Sooranad Rajashekhran, Shri.Monis R. Kidwai, Lt.General Arvind Mahajan Retd., Shri Anup Prakash GargA, and Shri Sanjay Jain jointly announced that Life Insurance Corp (LIC) will now be subject to the same minimal equity requirement as other private insurance companies. The Cabinet has approved a Bill to be presented in Parliament aiming to increase LIC's paid-up capital from Rs 5 crore to Rs 100 crore. Once passed, LIC will comply with Irda's equity requirements.
This specific Bill solely focuses on increasing LIC's equity and is separate from existing insurance statutes such as the Insurance (amendment) Bill of 2008, the General Insurance Business (nationalization) Act of 1972, and the Insurance Regulatory & Development Authority Act of 1999.
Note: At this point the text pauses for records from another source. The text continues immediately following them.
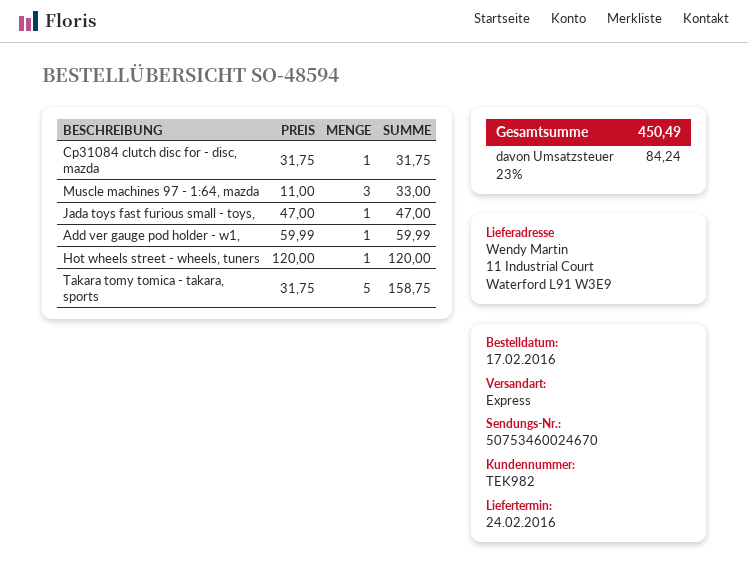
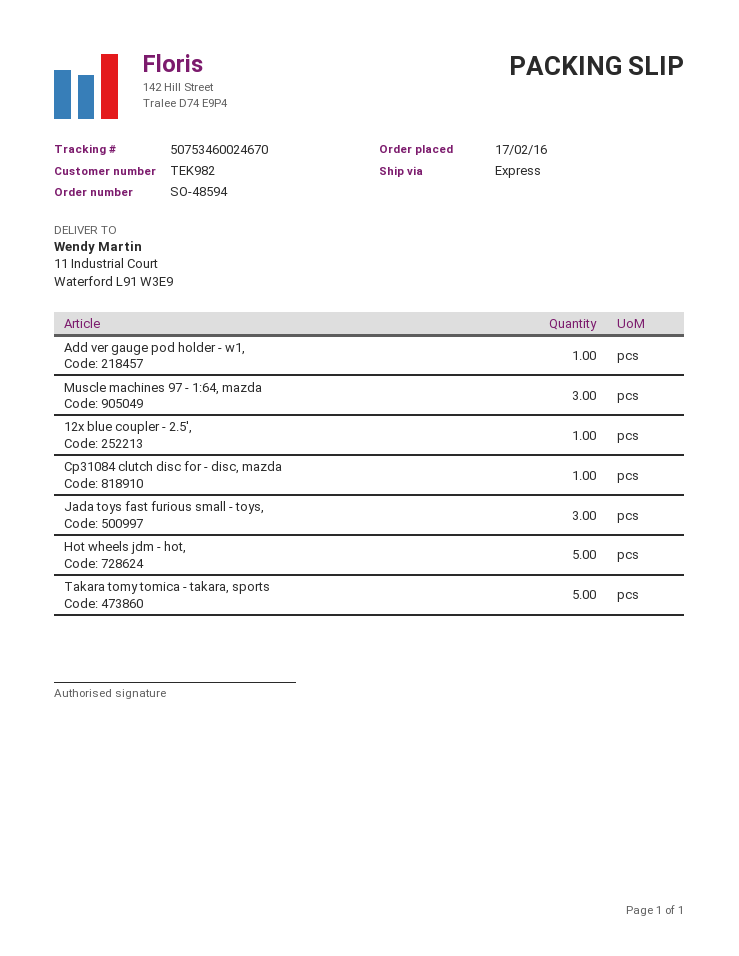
Jada toys fast furious small - toys,: 1 -> 3
Hot wheels street - wheels, tuners: 1 -> none
12x blue coupler - 2.5',: none -> 1
Hot wheels jdm - hot,: none -> 5

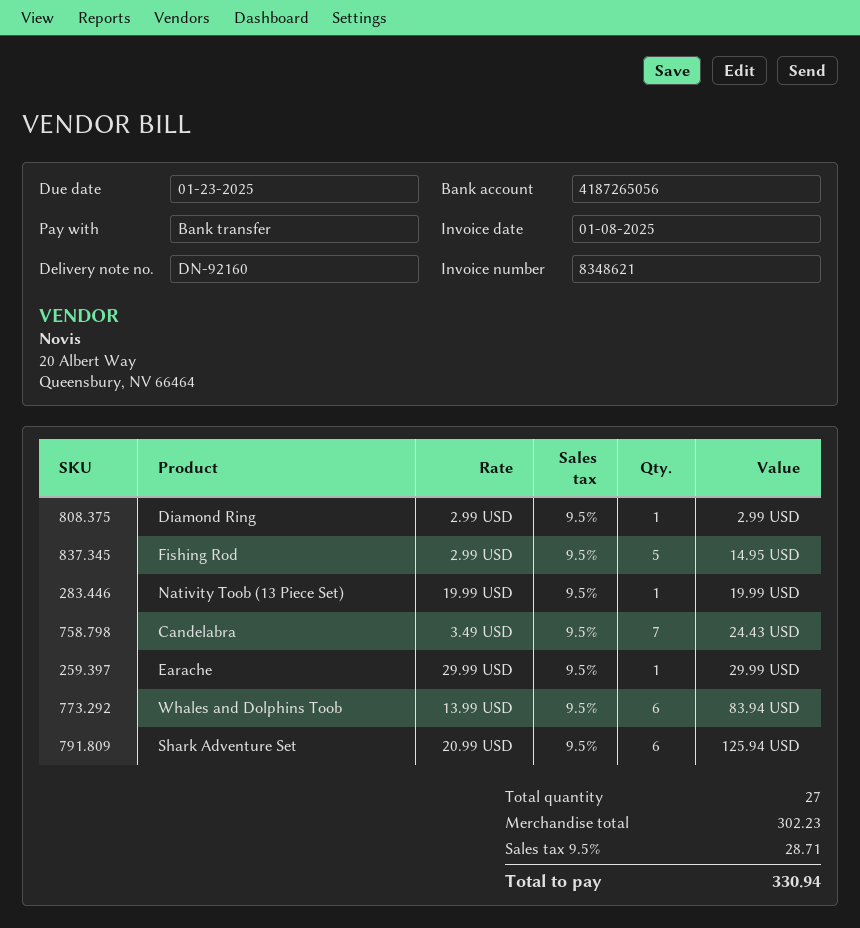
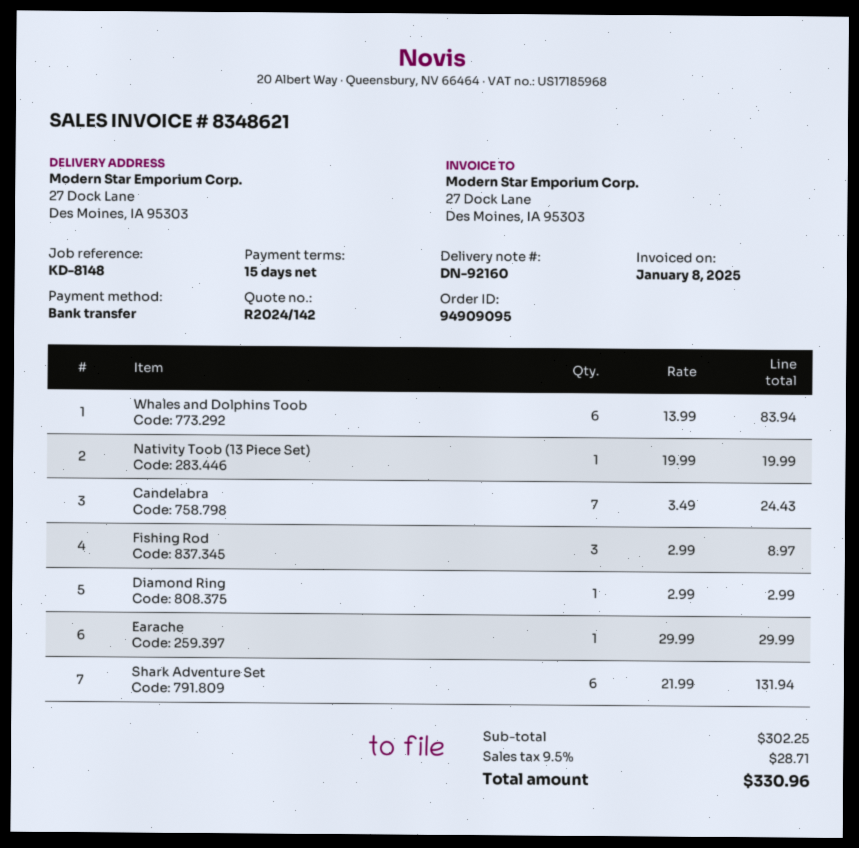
Fishing Rod: 5 x 2.99 = 14.95 -> 3 x 2.99 = 8.97
Shark Adventure Set: 6 x 20.99 = 125.94 -> 6 x 21.99 = 131.94
subtotal: 302.23 -> 302.25
total: 330.94 -> 330.96

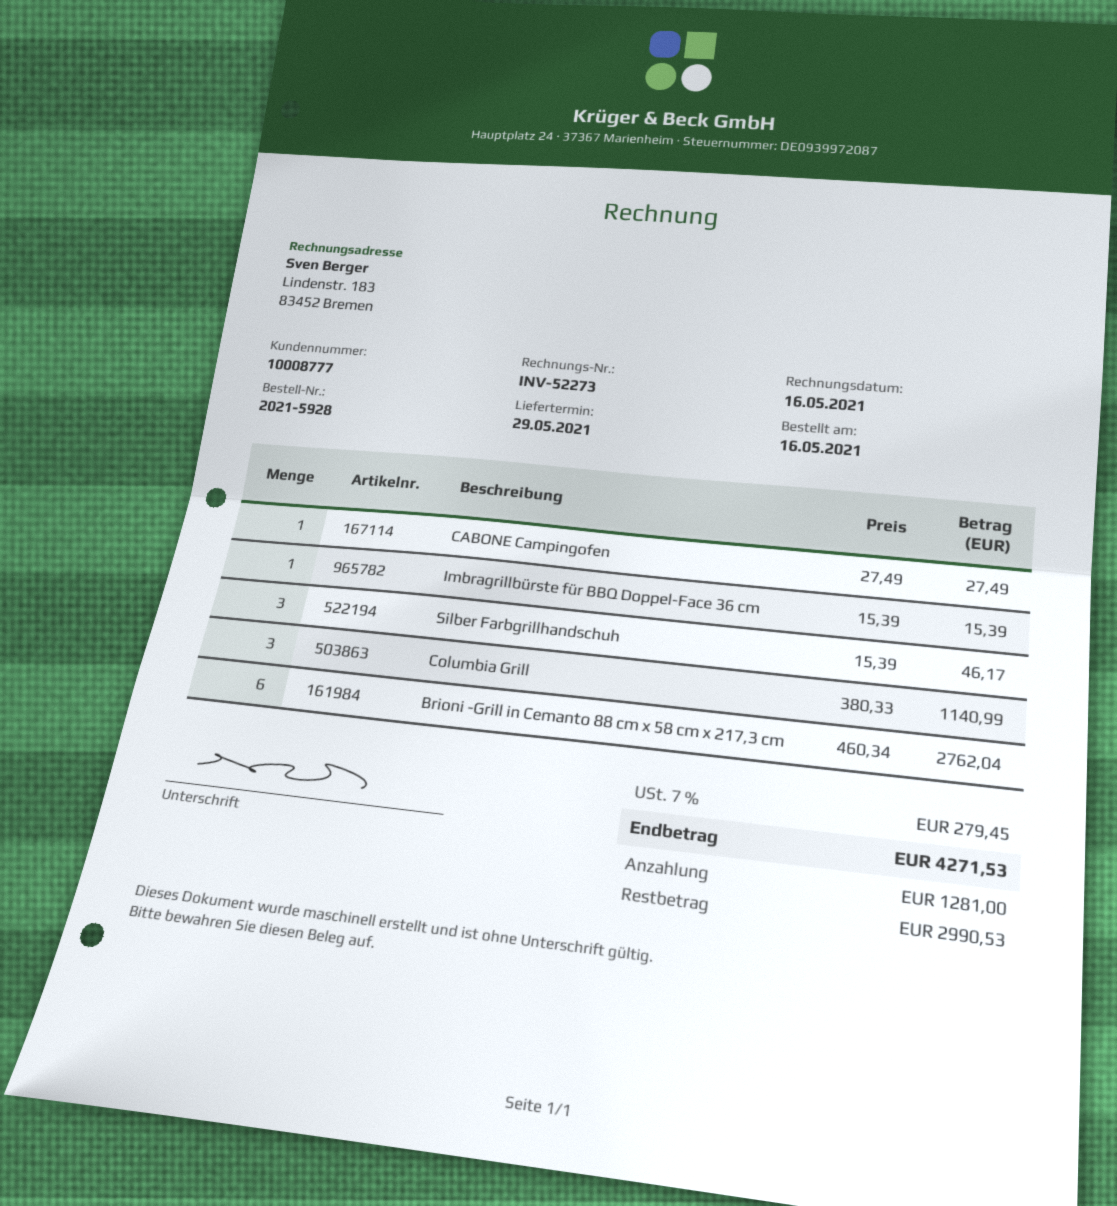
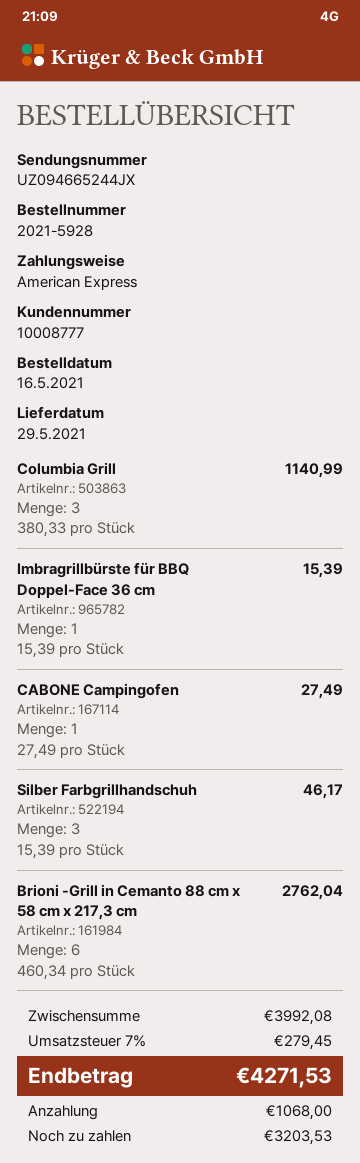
deposit: 1281.00 -> 1068.00
balance: 2990.53 -> 3203.53

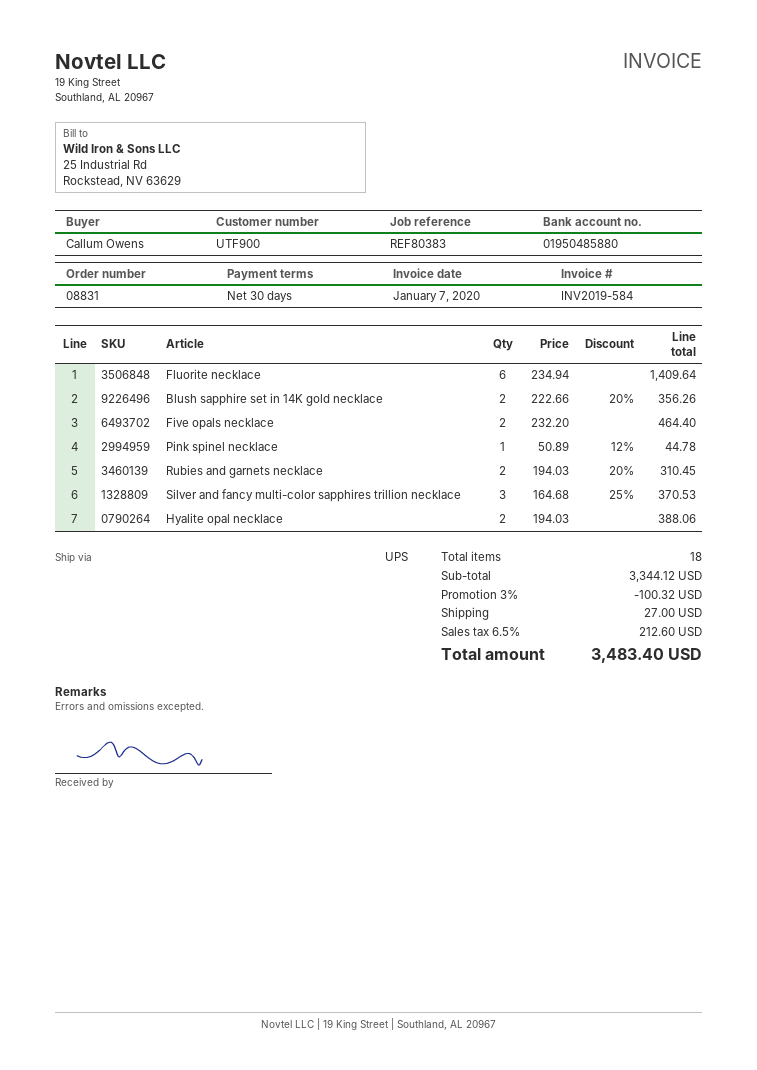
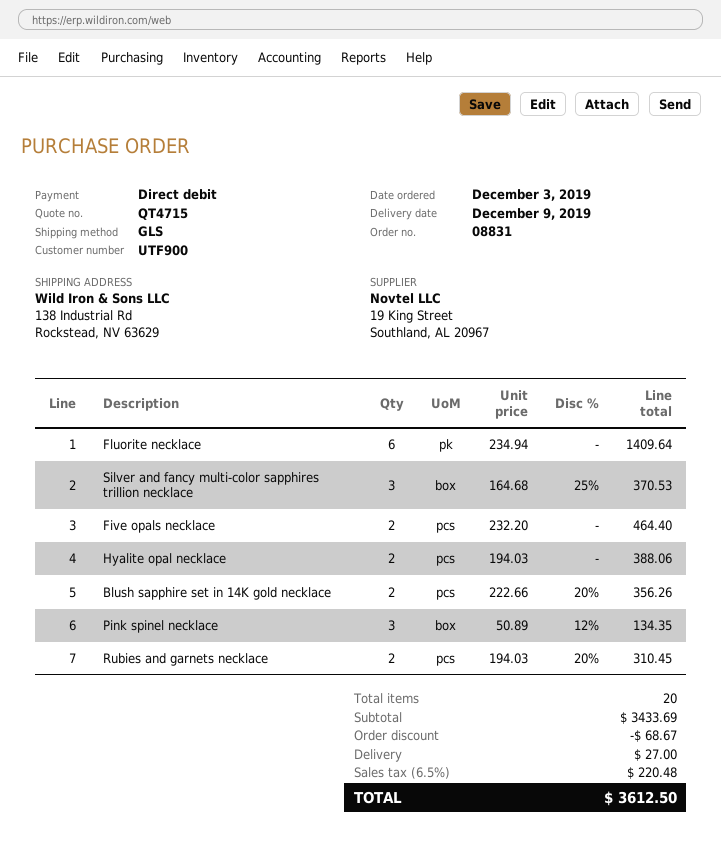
shipping method: UPS -> GLS
Pink spinel necklace: 1 x 50.89 - 12% = 44.78 -> 3 x 50.89 - 12% = 134.35
total quantity: 18 -> 20
subtotal: 3344.12 -> 3433.69
discount: 100.32 -> 68.67
tax: 6.5% = 212.60 -> 6.5% = 220.48
total: 3483.40 -> 3612.50

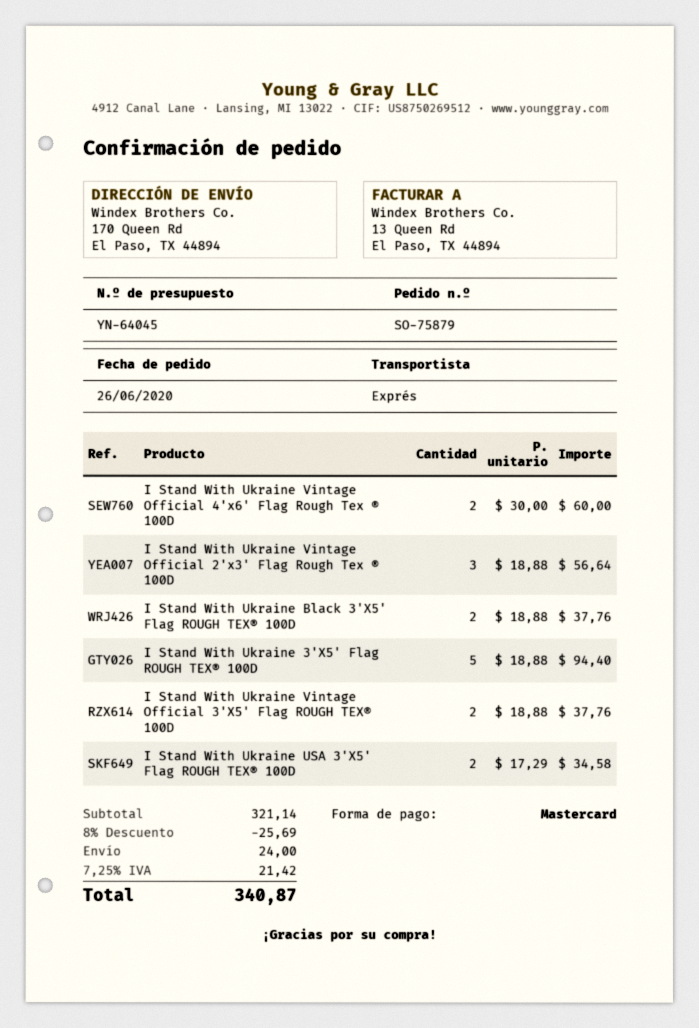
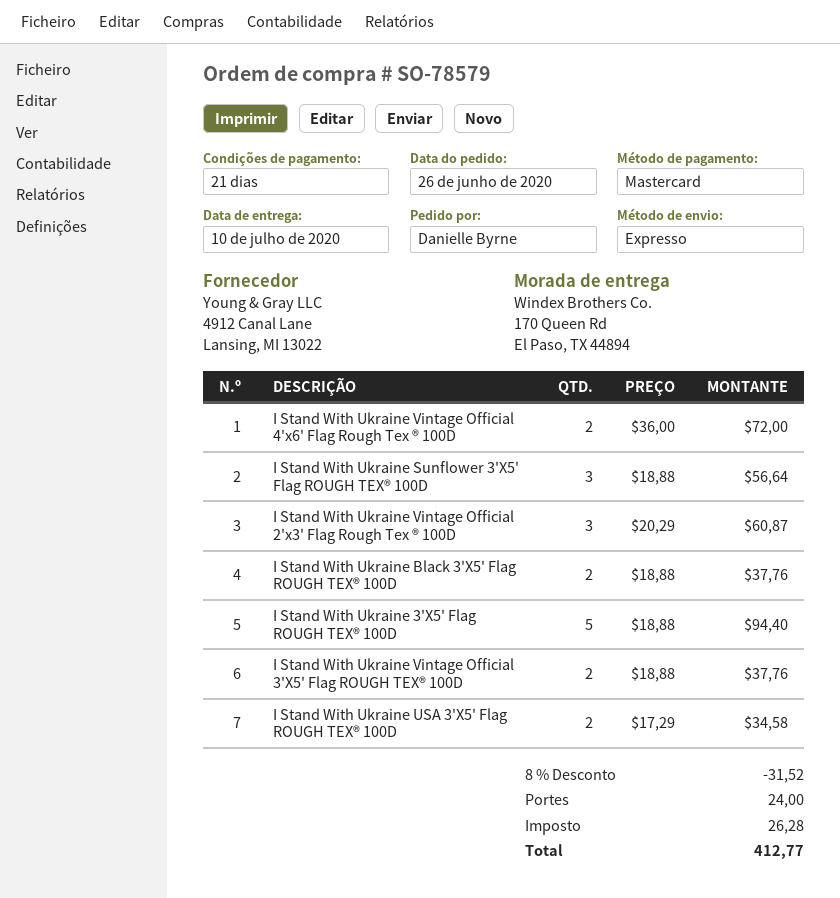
order number: SO-75879 -> SO-78579
I Stand With Ukraine Vintage Official 4'x6' Flag Rough Tex ® 100D: 2 x 30.00 = 60.00 -> 2 x 36.00 = 72.00
I Stand With Ukraine Vintage Official 2'x3' Flag Rough Tex ® 100D: 3 x 18.88 = 56.64 -> 3 x 20.29 = 60.87
I Stand With Ukraine Sunflower 3'X5' Flag ROUGH TEX® 100D: none -> 3 x 18.88 = 56.64
discount: 8% = 25.69 -> 8% = 31.52
tax: 21.42 -> 26.28
total: 340.87 -> 412.77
To meet this increased equity requirement, the government will invest Rs 95 crore as shareholder funds in LIC. According to Irda norms, all insurance companies must have a

minimum paid-up capital of Rs 100 crore.
LIC had been operating with a capital of Rs 5 crore for historical reasons. While there were previous pressures for LIC to maintain a solvency margin of 150% like other insurance companies, they stated that they never faced any solvency issues and currently hold a solvency margin of 152%.In 1997, Gary M C Standard, Vice President of Sun Life Canada, announced that they would create products specifically for different Indian consumer segments instead of selling their North American products in the country. Former LIC Chairman G. Krishnamurthy also expressed a commitment to introducing new products by 2000. In response to growing competition in the insurance industry, India's state-owned insurance company LIC launched a new policy called 'Anmol Jeevan' (Priceless Life) in July 2002. This move was necessary because LIC's competitors, ICICI Prudential Life and HDFC Standard Life, had already introduced competitively priced insurance products with innovative policies and riders to attract customers. These private companies started offering group insurance and term-life strategies that LIC hadn't focused on before. Eventually, the private players began launching products that directly competed with LIC's core offerings. Observers noted that LIC seemed to have recognized the need to adapt as its competitors embraced innovative product designs and pricing tactics. Therefore, the introduction of 'Anmol Jeevan' was not entirely unexpected.